Regulation of palmitate metabolism by carnitine and glucagon in hepatocytes isolated from fasted and carbohydrate refed rats

Abstract

1. 1. Glucagon stimulates the oxidation of palmitate in the liver cells isolated from carbohydrate-refed rats and incubated in a simple salt medium. The maximal stimulation was observed at the concentration of glucagon of 4 · 10 −8 M and was already noticeable after 5 min of incubation. The stimulation of the oxidation was balanced mainly by the inhibition of triacylglycerol synthesis. The extent of stimulation was not dependent on the concentration of intracellular carnitine, but was decreased at higher concentrations of palmitate in the medium. 2. 2. Glucagon did not have any significant effect on palmitate metabolism in the cells isolated from fasted rats.
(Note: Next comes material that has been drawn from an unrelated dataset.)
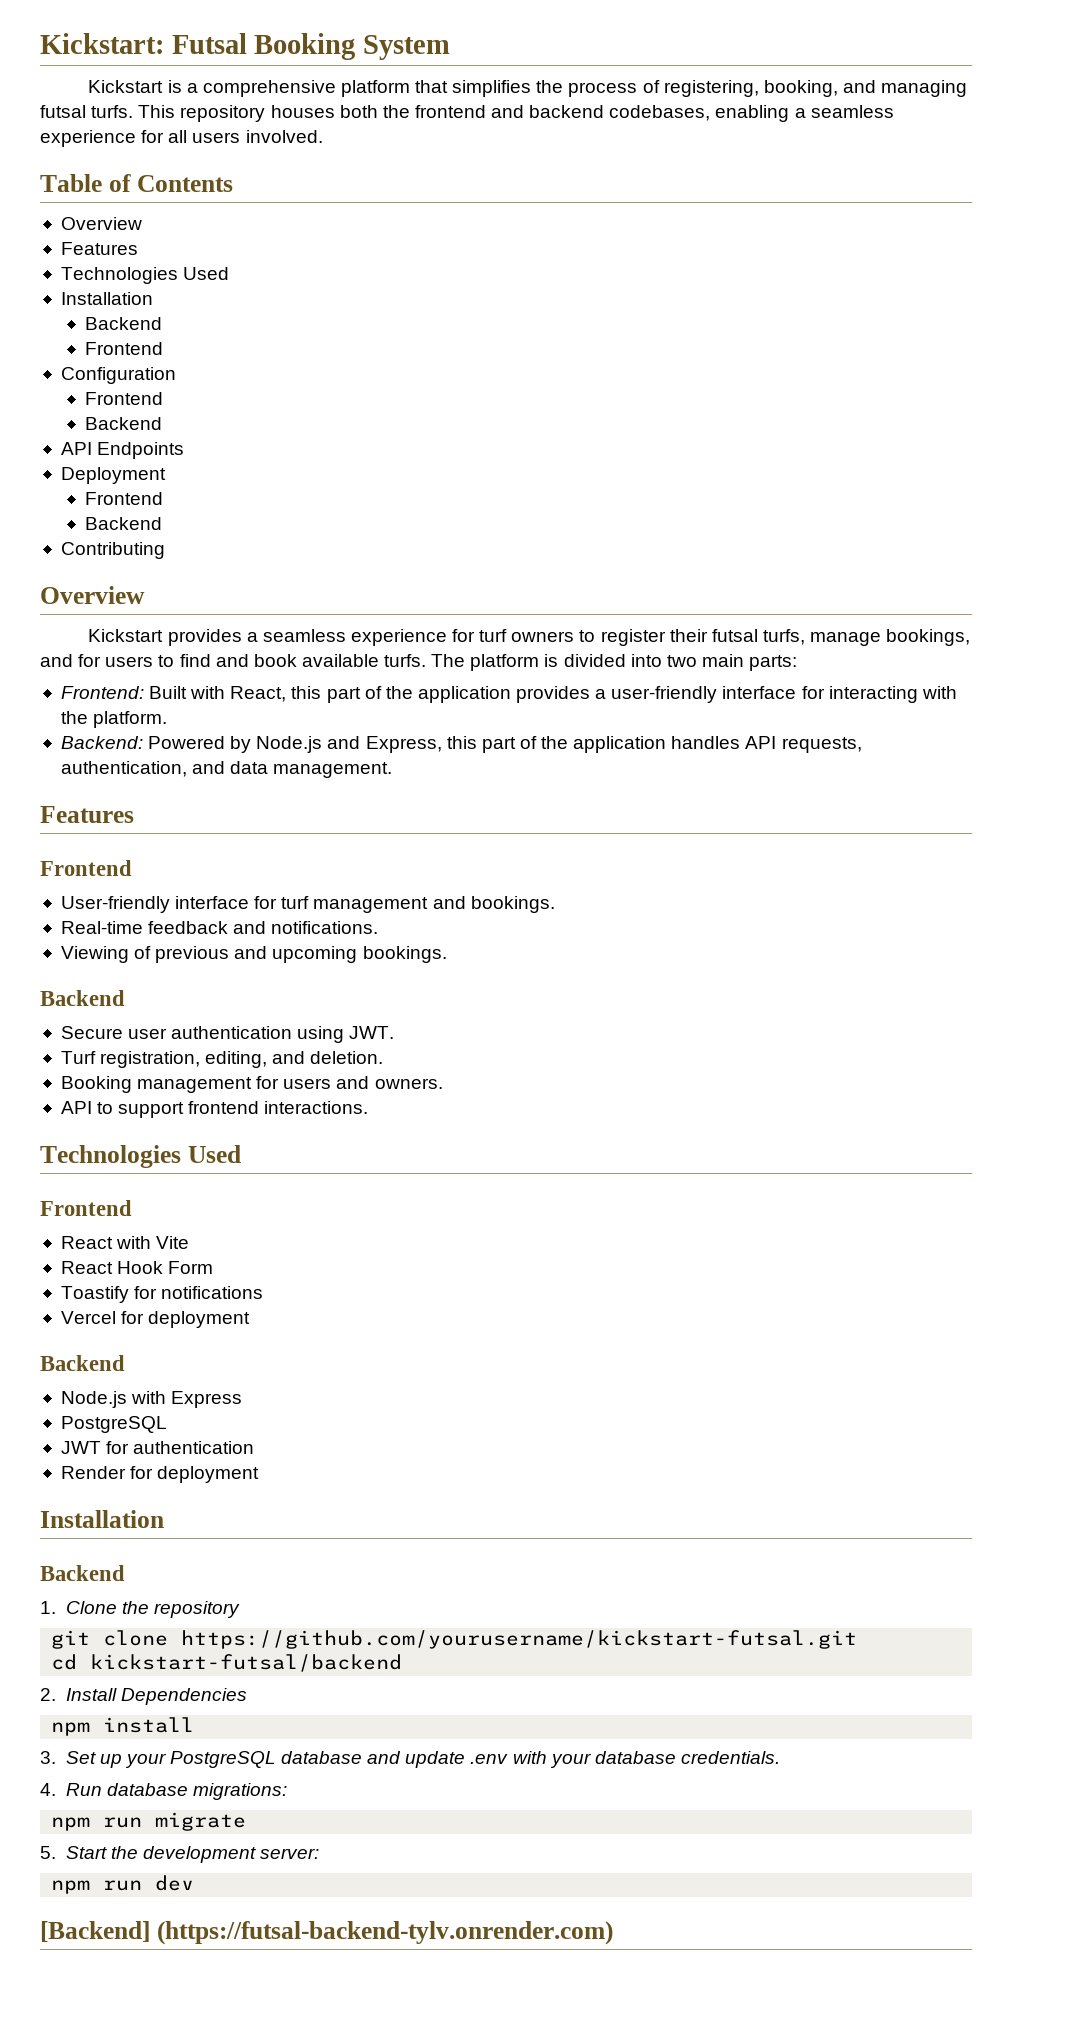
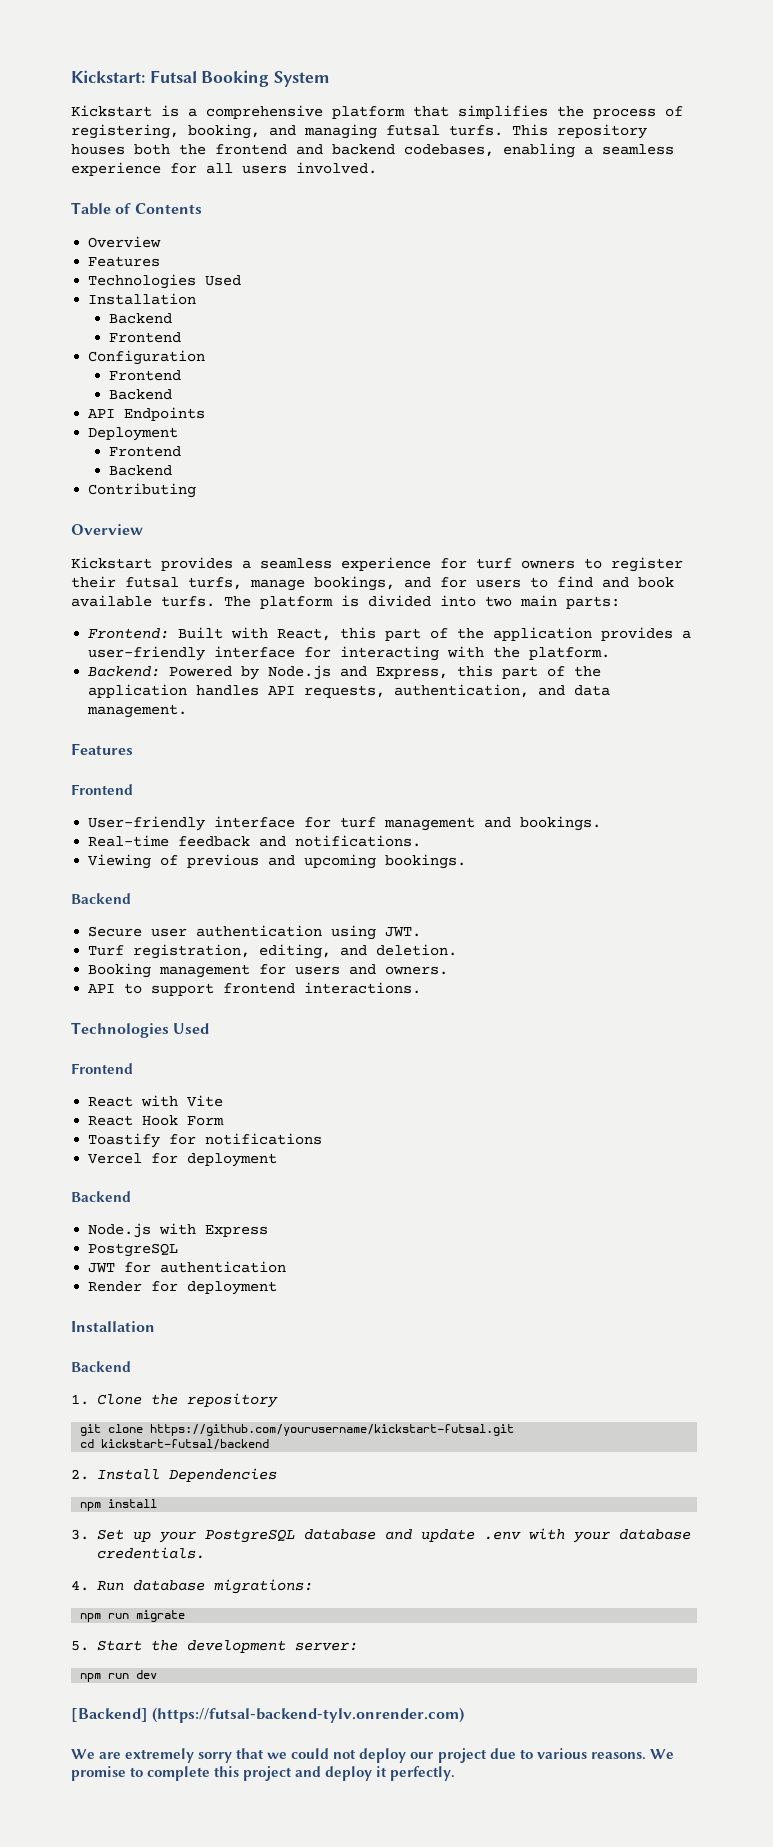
+ We are extremely sorry that we could not deploy our project due to various reasons. We promise to complete this project and deploy it perfectly.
It seems probable that those cells are isolated in the activated state as far as it concerns their capacity to oxidize fatty acids. 3. 3. Under optimal conditions (in the presence of glucagon and an excess of carnitine), the refed cells (cells isolated from livers of rats fasted for 48 h and refed with carbohydrate for 48 h) oxidized palmitate at approximately the same rate as fasted cells (cells isolated from livers of rats fasted for 48 h). However, the refed cells still differed from fasted cells in that they required a much higher intracellular carnitine concentration and a higher palmitate concentration in the medium to reach the maximal level of oxidation. 4. 4. Carnitine decreased the intramitochondrial redox potential ( E = E 0 − 2.3 RT/ nF log[red]/[ox] in the refed cells which indicated more specific stimulation of β-oxidation. Glucagon increased the redox potential under all conditions used. 5. 5. Glucagon slightly stimulated carnitine transport into the cells and acetylcarnitine formation, and had a very pronounced stimulatory effect on the synthesis of long-chain acylcarnitines in refed cells. 6. 6. The level of total long-chain acyl-CoA was increased by glucagon in refed cells. Carnitine increased the level of total long-chain acyl-CoA in fasted cells. It seems probable that in the presence of glucagon, the extramitochondrial acyl-CoA level is increased, which may indicate direct inhibition of the triacylglycerol synthesizing enzymes. 7. 7. It is concluded that glucagon acts at least in part at one of the early stages in fatty acid metabolism, i.e., carnitine acyltransferase and/or glycerophosphate acyltransferase.